++++ Listed records
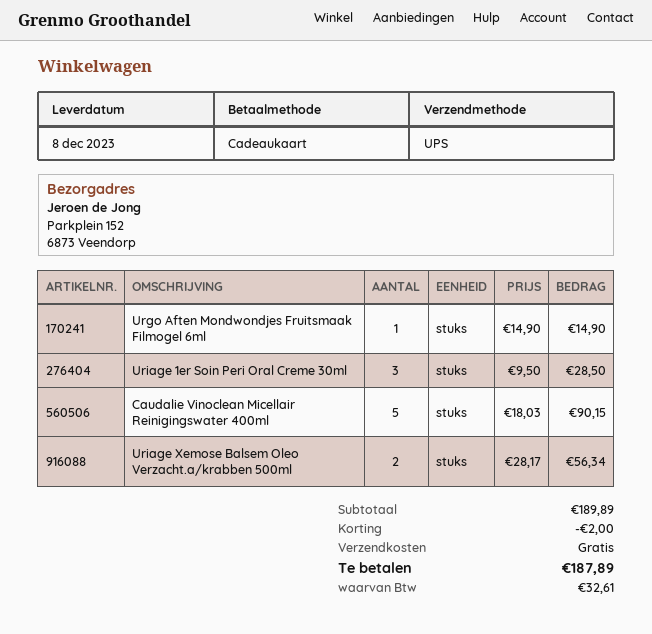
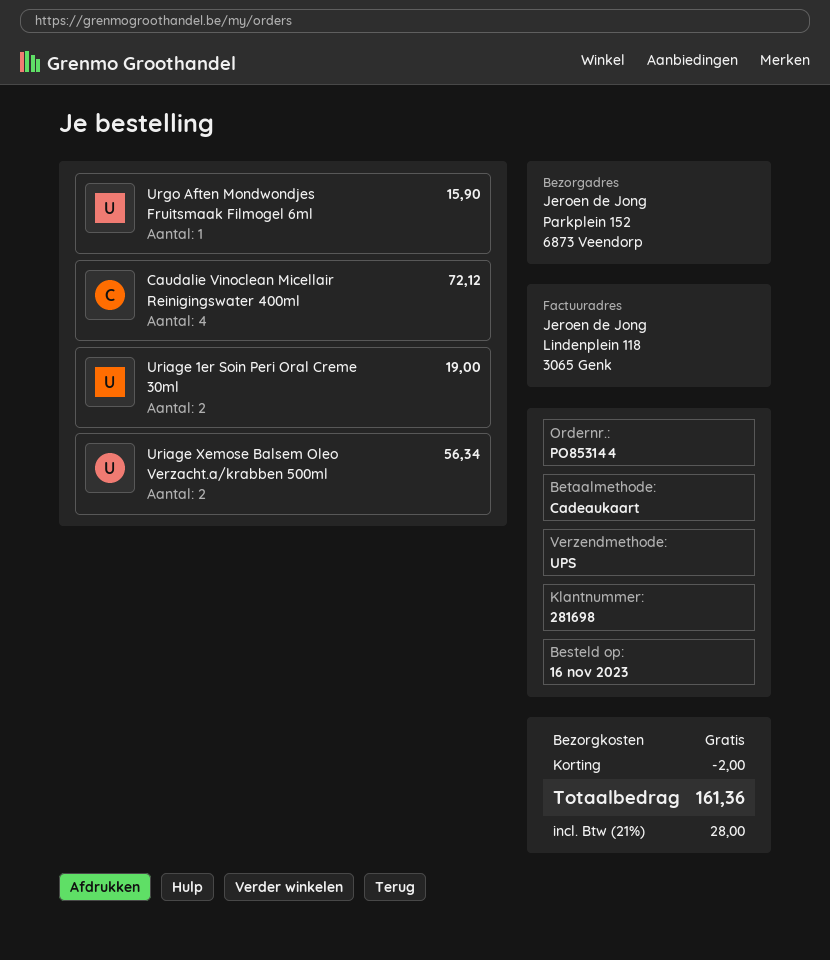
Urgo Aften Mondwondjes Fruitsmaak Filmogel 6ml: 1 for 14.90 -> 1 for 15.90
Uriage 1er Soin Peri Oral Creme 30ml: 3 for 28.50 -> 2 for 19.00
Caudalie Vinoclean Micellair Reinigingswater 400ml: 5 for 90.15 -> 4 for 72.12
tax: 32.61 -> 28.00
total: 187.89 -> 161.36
++++++++
++++ Listed records
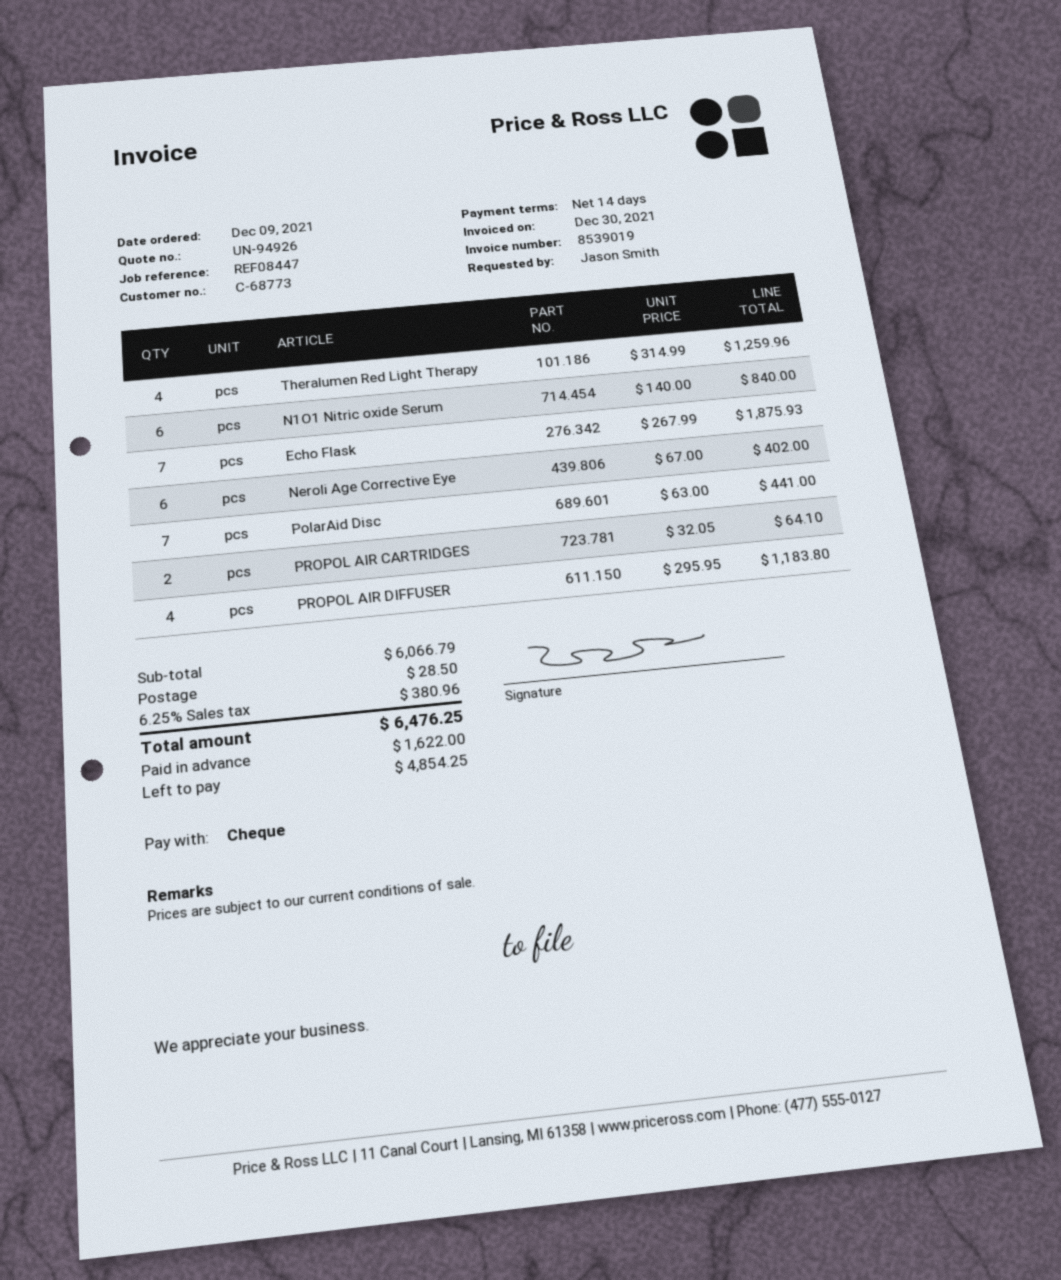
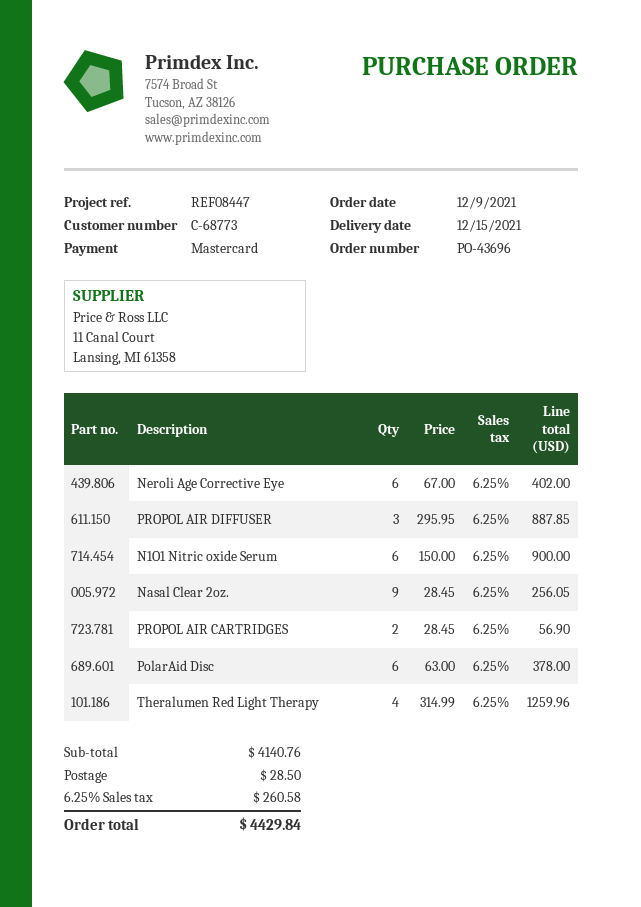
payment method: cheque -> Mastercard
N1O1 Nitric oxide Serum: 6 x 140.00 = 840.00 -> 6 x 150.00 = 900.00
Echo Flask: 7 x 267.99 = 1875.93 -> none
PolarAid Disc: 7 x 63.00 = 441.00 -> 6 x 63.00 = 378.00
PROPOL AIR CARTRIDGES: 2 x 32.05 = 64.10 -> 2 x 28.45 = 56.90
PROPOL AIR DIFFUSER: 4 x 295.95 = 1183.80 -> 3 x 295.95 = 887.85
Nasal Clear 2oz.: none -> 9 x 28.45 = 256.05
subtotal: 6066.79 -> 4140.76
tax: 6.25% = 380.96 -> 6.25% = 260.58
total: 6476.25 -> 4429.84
++++++++
++++ Listed records
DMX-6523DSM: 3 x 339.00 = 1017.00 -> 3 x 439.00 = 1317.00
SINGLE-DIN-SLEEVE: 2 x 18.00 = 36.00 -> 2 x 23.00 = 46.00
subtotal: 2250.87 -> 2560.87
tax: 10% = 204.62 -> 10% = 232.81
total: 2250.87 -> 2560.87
++++++++
Your task: Retype the portion of the data above that starts on the line with "Urgo Aften Mondwondjes" and finishes on the line with "total: 187.89 -> 161.36", including both of those lines.

Result for this exercise:
Urgo Aften Mondwondjes Fruitsmaak Filmogel 6ml: 1 for 14.90 -> 1 for 15.90
Uriage 1er Soin Peri Oral Creme 30ml: 3 for 28.50 -> 2 for 19.00
Caudalie Vinoclean Micellair Reinigingswater 400ml: 5 for 90.15 -> 4 for 72.12
tax: 32.61 -> 28.00
total: 187.89 -> 161.36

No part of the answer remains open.